(Data excerpts)
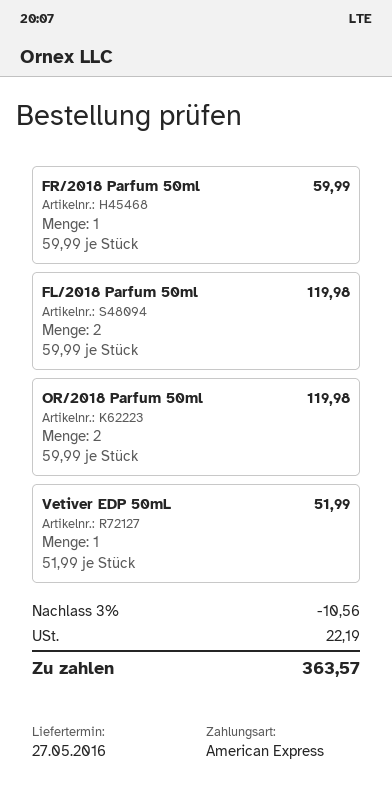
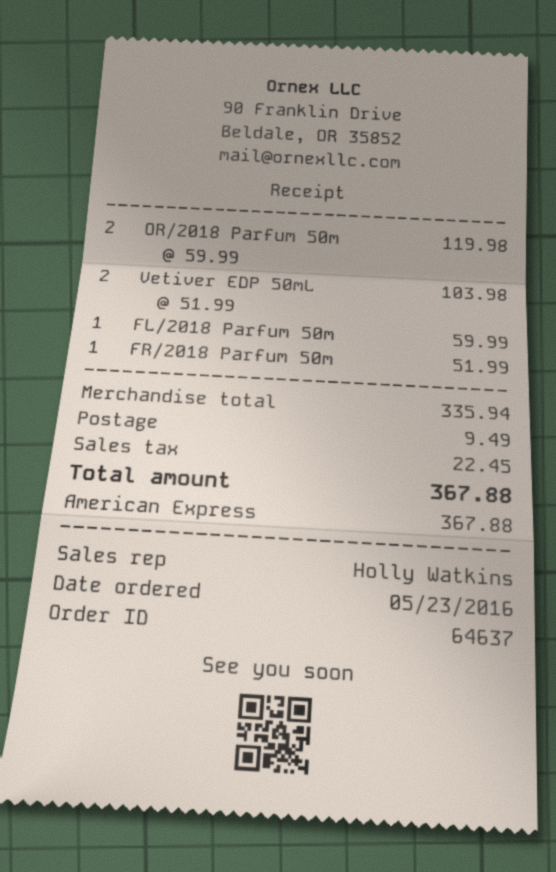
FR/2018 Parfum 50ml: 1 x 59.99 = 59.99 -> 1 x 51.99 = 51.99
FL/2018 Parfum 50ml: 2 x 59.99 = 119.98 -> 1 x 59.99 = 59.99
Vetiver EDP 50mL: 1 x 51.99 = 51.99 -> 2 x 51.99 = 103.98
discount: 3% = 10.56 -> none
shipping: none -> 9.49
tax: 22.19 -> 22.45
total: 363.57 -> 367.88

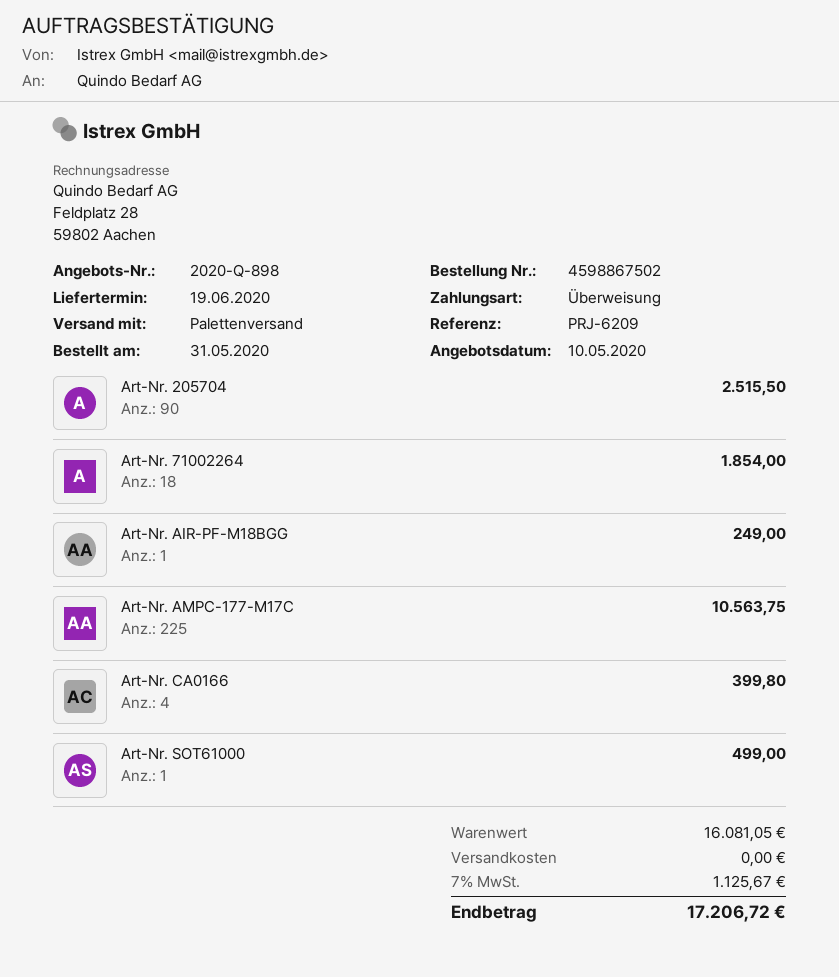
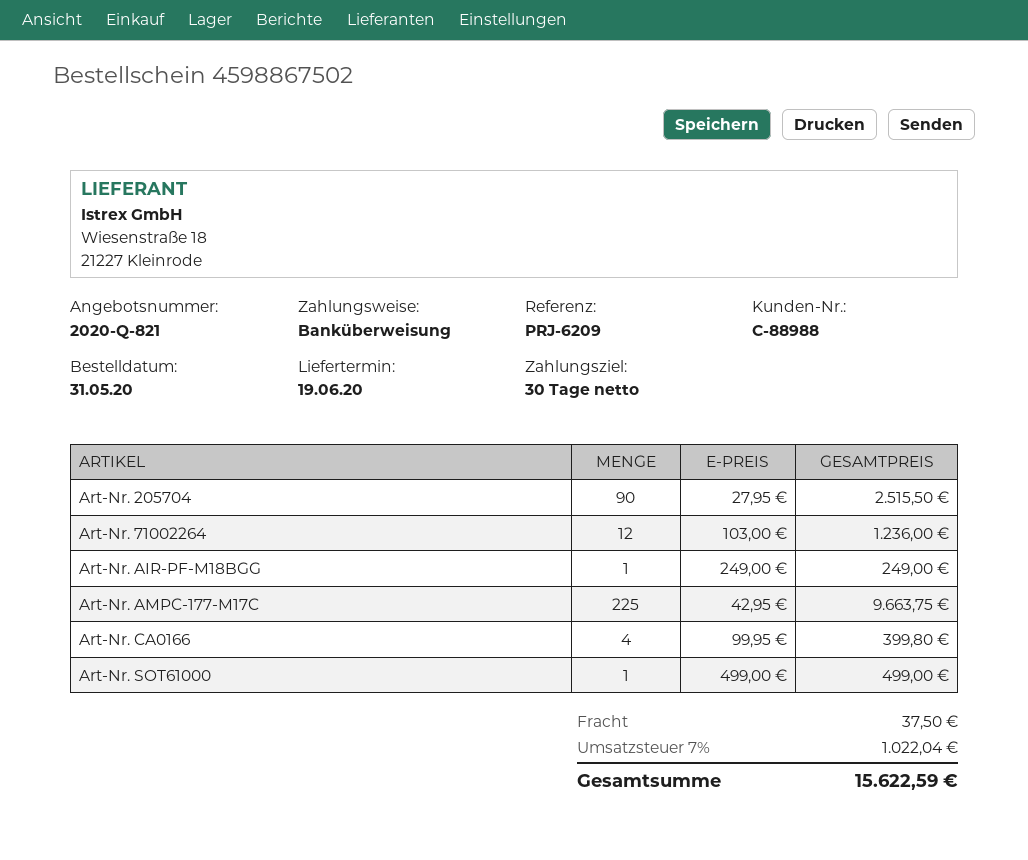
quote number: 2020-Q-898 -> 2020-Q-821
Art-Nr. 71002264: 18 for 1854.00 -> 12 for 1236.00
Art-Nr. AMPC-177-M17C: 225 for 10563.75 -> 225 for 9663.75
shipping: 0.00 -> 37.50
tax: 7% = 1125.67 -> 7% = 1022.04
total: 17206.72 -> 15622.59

* * *

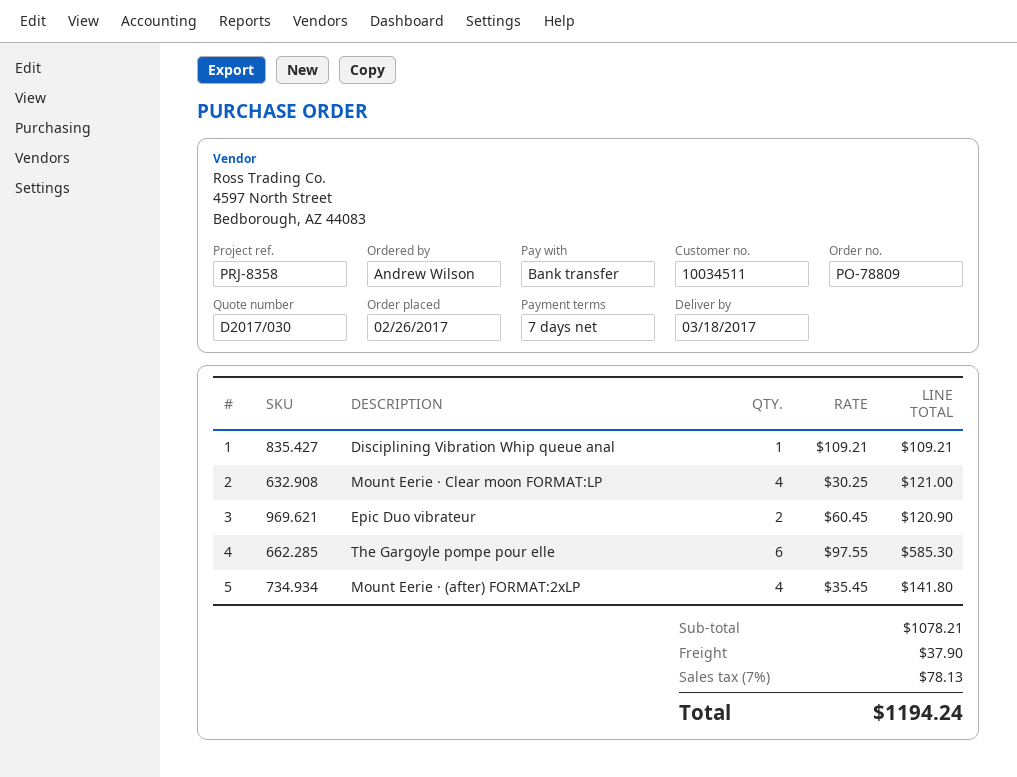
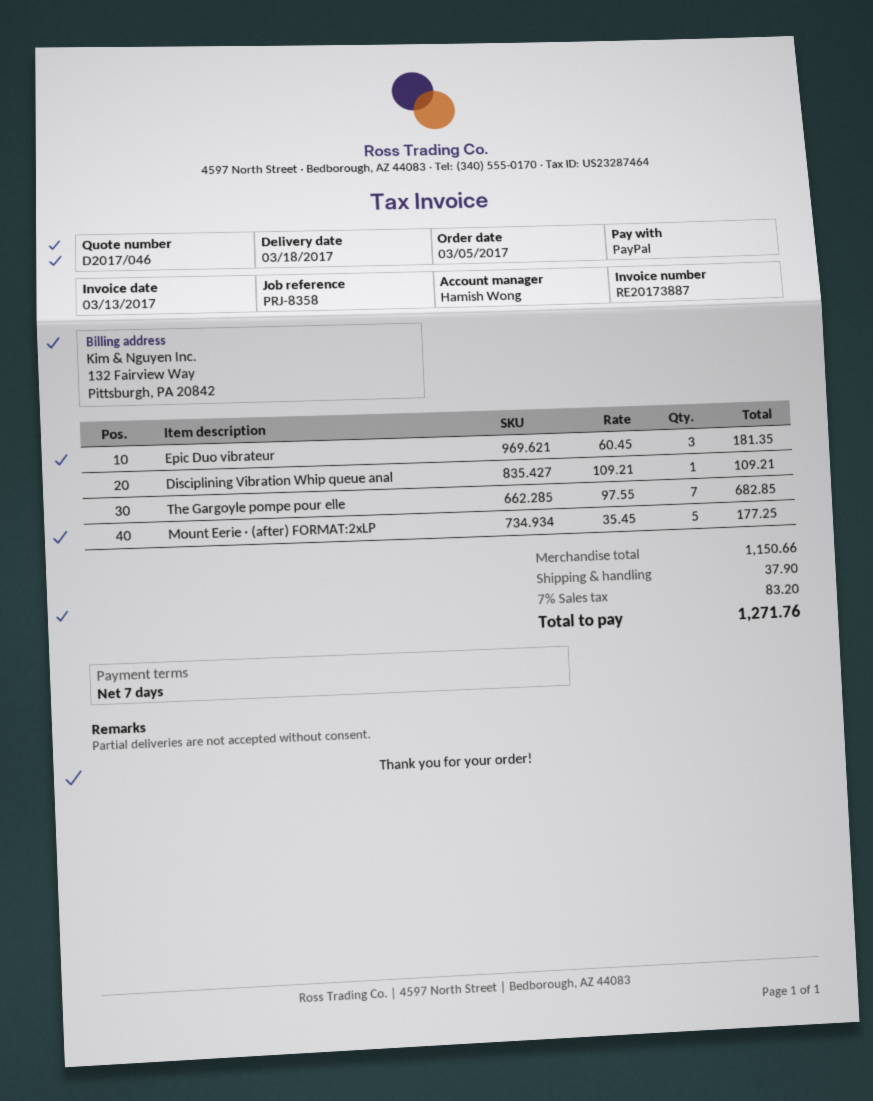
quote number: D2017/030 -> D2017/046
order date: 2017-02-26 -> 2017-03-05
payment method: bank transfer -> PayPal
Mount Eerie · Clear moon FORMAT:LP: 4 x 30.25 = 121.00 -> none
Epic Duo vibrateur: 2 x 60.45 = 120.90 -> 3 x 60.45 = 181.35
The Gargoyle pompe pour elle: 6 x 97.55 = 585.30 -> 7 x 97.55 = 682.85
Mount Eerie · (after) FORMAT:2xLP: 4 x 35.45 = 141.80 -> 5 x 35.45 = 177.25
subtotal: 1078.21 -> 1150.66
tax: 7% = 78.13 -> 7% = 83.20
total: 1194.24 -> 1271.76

• **What is being asked**
Once the line with "tax: 22.19 -> 22.45" has been found above, output that line and every later line exactly, stopping after the line with "total: 17206.72 -> 15622.59", and omit the pictures.

• **Reply to the exercise**
tax: 22.19 -> 22.45
total: 363.57 -> 367.88

quote number: 2020-Q-898 -> 2020-Q-821
Art-Nr. 71002264: 18 for 1854.00 -> 12 for 1236.00
Art-Nr. AMPC-177-M17C: 225 for 10563.75 -> 225 for 9663.75
shipping: 0.00 -> 37.50
tax: 7% = 1125.67 -> 7% = 1022.04
total: 17206.72 -> 15622.59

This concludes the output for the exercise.